Le retour aux sources est omniprésent à Tabarka, terre d'Afrique que les artistes afro-américains foulaient pour la plupart pour la première fois, l'embrassant et lui rendant hommage par leur talent, lors des différentes sessions du festival de jazz.
Les racines seront encore une fois à l'honneur sur cette terre d'Afrique, mais cette fois-ci pour fêter la musique maghrébine, et plus précisément le Raï de l'Algérie voisine. Pour les 30, 31 mai & 1er juin prochain, une pléiade d'artistes, accorderont la musique Raï, musique des plaines et des montagnes aux rythmes de Tabarka et de son fidèle public.
Tout d'abord Chabba Fadéla, talentueuse et audacieuse, c'est elle qui a donné son envol au Raï électrique, ce qui lui a valu les surnoms de " Petite Remiti " ou " Billie Holliday " à cause de sa voix rapeuse.
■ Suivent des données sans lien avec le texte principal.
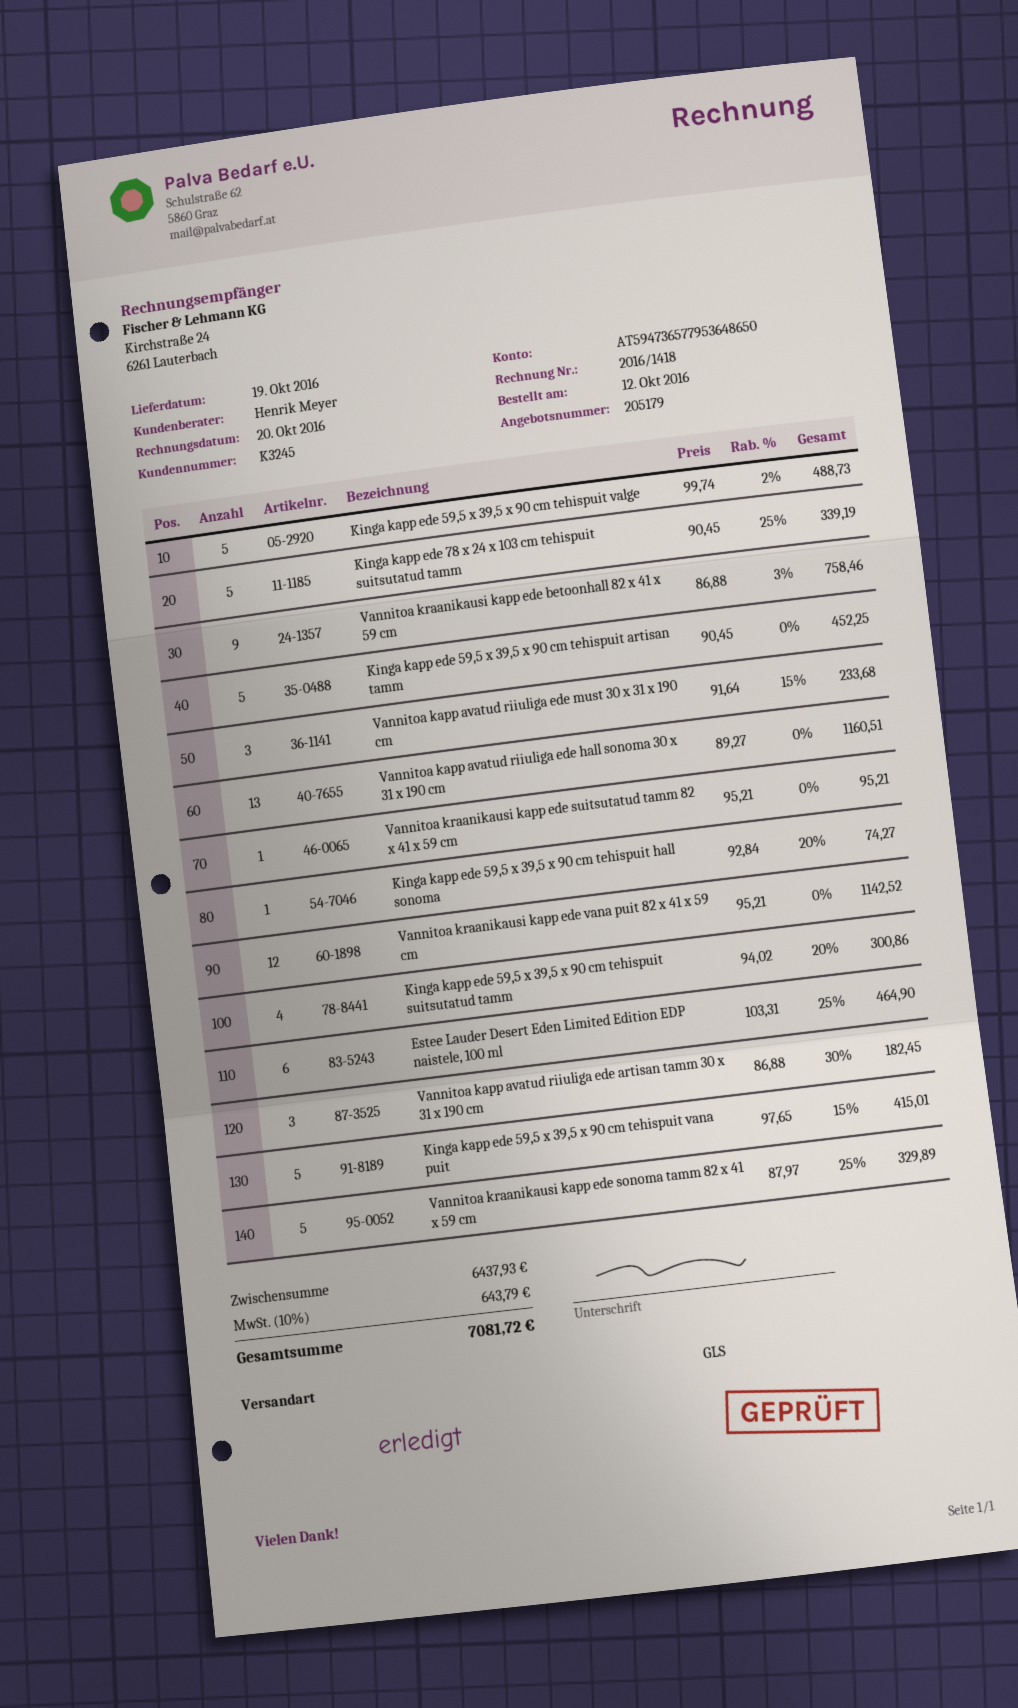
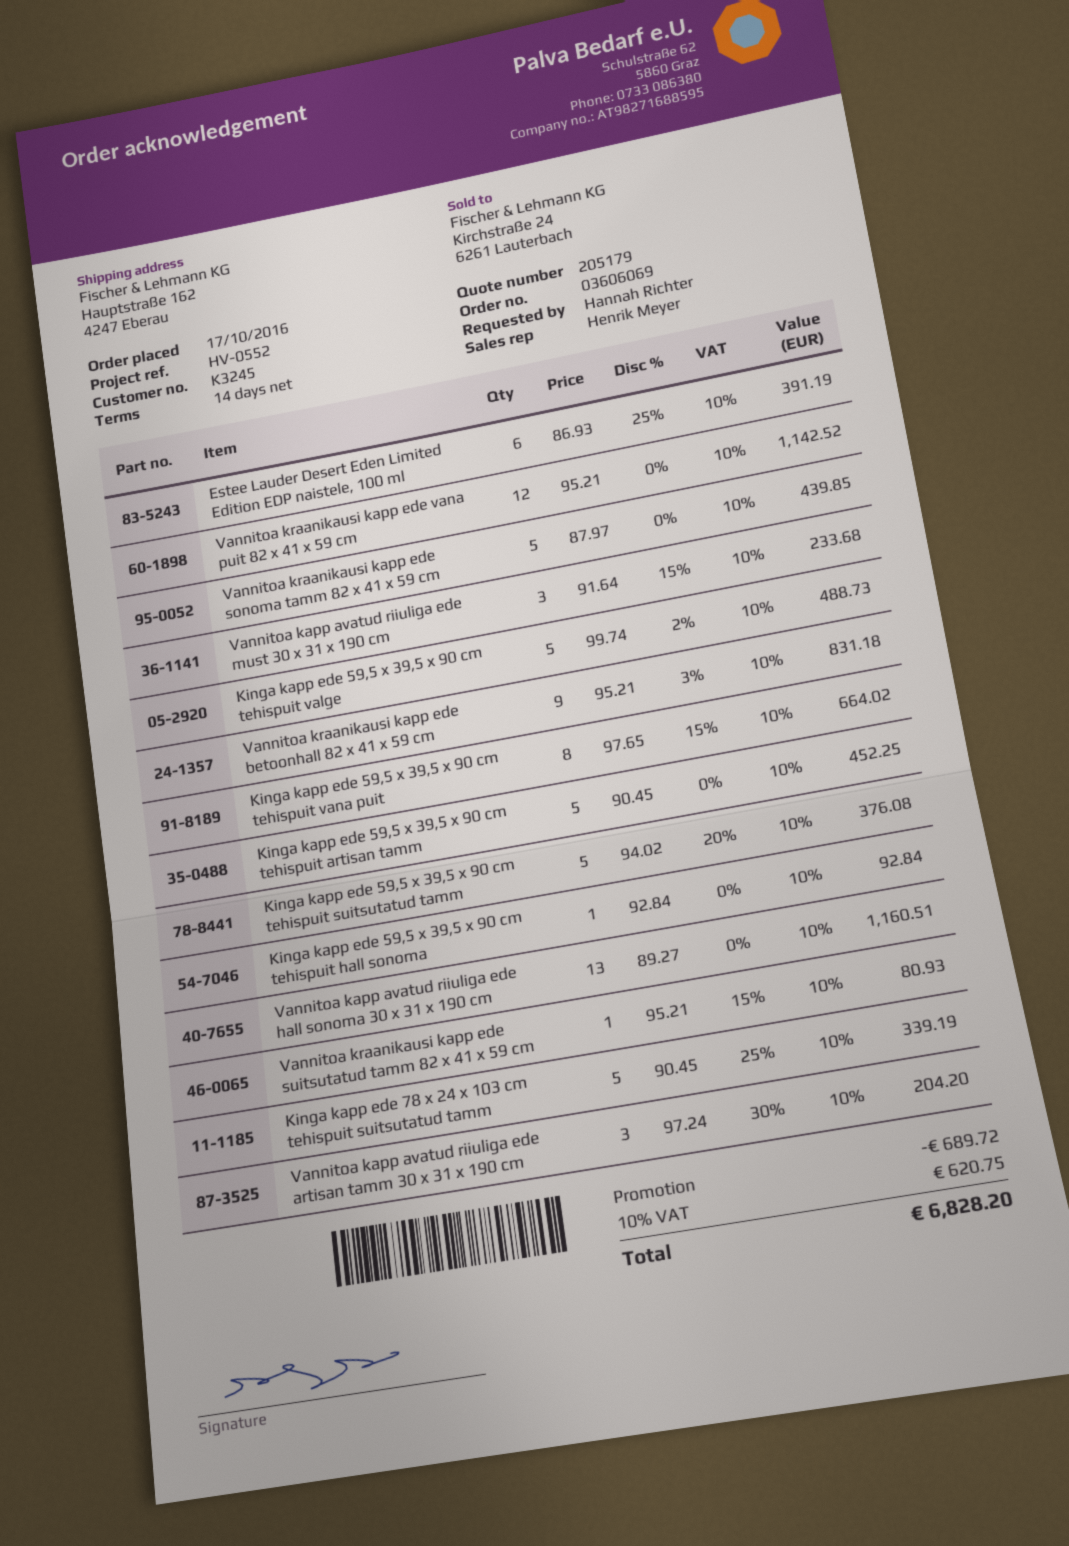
order date: 2016-10-12 -> 2016-10-17
Vannitoa kraanikausi kapp ede betoonhall 82 x 41 x 59 cm: 9 x 86.88 - 3% = 758.46 -> 9 x 95.21 - 3% = 831.18
Vannitoa kraanikausi kapp ede suitsutatud tamm 82 x 41 x 59 cm: 1 x 95.21 = 95.21 -> 1 x 95.21 - 15% = 80.93
Kinga kapp ede 59,5 x 39,5 x 90 cm tehispuit hall sonoma: 1 x 92.84 - 20% = 74.27 -> 1 x 92.84 = 92.84
Kinga kapp ede 59,5 x 39,5 x 90 cm tehispuit suitsutatud tamm: 4 x 94.02 - 20% = 300.86 -> 5 x 94.02 - 20% = 376.08
Estee Lauder Desert Eden Limited Edition EDP naistele, 100 ml: 6 x 103.31 - 25% = 464.90 -> 6 x 86.93 - 25% = 391.19
Vannitoa kapp avatud riiuliga ede artisan tamm 30 x 31 x 190 cm: 3 x 86.88 - 30% = 182.45 -> 3 x 97.24 - 30% = 204.20
Kinga kapp ede 59,5 x 39,5 x 90 cm tehispuit vana puit: 5 x 97.65 - 15% = 415.01 -> 8 x 97.65 - 15% = 664.02
Vannitoa kraanikausi kapp ede sonoma tamm 82 x 41 x 59 cm: 5 x 87.97 - 25% = 329.89 -> 5 x 87.97 = 439.85
discount: none -> 689.72
tax: 10% = 643.79 -> 10% = 620.75
total: 7081.72 -> 6828.20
Après un long parcours aux côtés de Chab Sahraoui, qui leur fit gravir les échelons de la réussite, la revoilà de nouveau seule, laissant libre court à sa créativité et renouant avec ses origines oranaises, nous revenant avec une voix d'une puissance et d'une conviction qu'elle n'avait plus retrouvé depuis la première époque où elle naviguait en solitaire.
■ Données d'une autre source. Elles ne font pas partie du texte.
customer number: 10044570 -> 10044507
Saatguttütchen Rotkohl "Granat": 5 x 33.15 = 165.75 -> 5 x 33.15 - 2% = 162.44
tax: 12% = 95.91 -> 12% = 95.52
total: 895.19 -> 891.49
Au programme également, le frère d'arme de Cheb Mami, lui aussi enfant de La Saïda, Cheb Aïssa. Très attaché aux racines, il est de ceux qui assureront incontestablement la relève et représenteront le devenir du Raï. Sa voix prenante, où se conjuguent fougue urbaine et naturel campagnard, est mise en valeur par l'héritage d'ouverture et de fraternisation avec les autres cultures que Cheb Aïssa veut sien et dont le répertoire porte la marque : c'est une formidable synthèse entre le passé le plus précieux et la projection futuriste la plus audacieuse.
Auprès de ces deux figures, marquantes du Raï, la nouvelle star du Raï, Cheb Billal. Né en 1966 à Cherchell, port romain près d'Alger, Billal Moufok grandit à Oran dans le quartier de Marval. Comme beaucoup, il fera ses classes dans les mariages et les fêtes de quartiers avant de remporter en 1987 avec son groupe " El Ahouar ", le premier prix d'un concours de chanson maghrébine à Oran.
1989 et son arrivée à Marseille marqueront un tournant dans la vie de Billal. Porté par la communauté algérienne en France et en particulier celle de la région marseillaise Billal voit sa carrière se développer, les concerts se multiplier, les enregistrements se succéder.
Progressivement Billal Moufok définit les contours de Cheb Billal. Il acquiert une reconnaissance unanime de la communauté tant par les thèmes qu'il développe dans ses chansons que par son attitude sans ambiguïté à l'égard des souffrances de ses compatriotes. Plus de 55 cassettes vont en dix ans retracer l'évolution de ce rare auteur compositeur interprète de Raï. Progressivement il s'impose dans les " milieux autorisés " comme la référence incontournable. Ses dernières apparitions au Zénith ou à Bercy, lors de concert de soutien à la population de Bab El Oued viennent confirmer cet incroyable engouement dont il fait l'objet.
Après dix ans d'absence, son retour sur la scène algérienne sera pour Billal une surprise de taille. Ses cassettes ont fait leur chemin et sa musique a envahi le pays. A Oran, bars, taxis, radios diffusent ses titres en flot continu, des commerces portent son nom et ses concerts déplacent des foules de jeunes qui se retrouvent dans ses textes et sa musique. Sa signature chez Polydor Universal Music en 2001 lui offre de nouvelles capacités d'audience.
Astucieusement, il a su s'entourer de professionnels rompus à son univers sans couper les ponts avec ses équipes d'origine. Star incontesté de la communauté (il peut remplir plusieurs Olympia avec une promotion minimale), Billal vient avec son nouvel album replacer l'émotion au centre de l'expression Raï. Avec talent et finesse il emprunte ce qu'il est juste nécessaire aux autres musiques world en y amenant sa sincérité et sa chaleur qui en font immanquablement un référence incontestable du genre.
La scène Raï s'est étoffée ces dernières années de nouveaux chantres qui ont su faire tomber les barrières de langue, de culture ou de préjugé avec le grand public en inscrivant cette musique dans notre quotidien. Billal nous fait toucher du doigt en quoi cette expression est essentielle et indispensable à une part non négligeable de la jeunesse.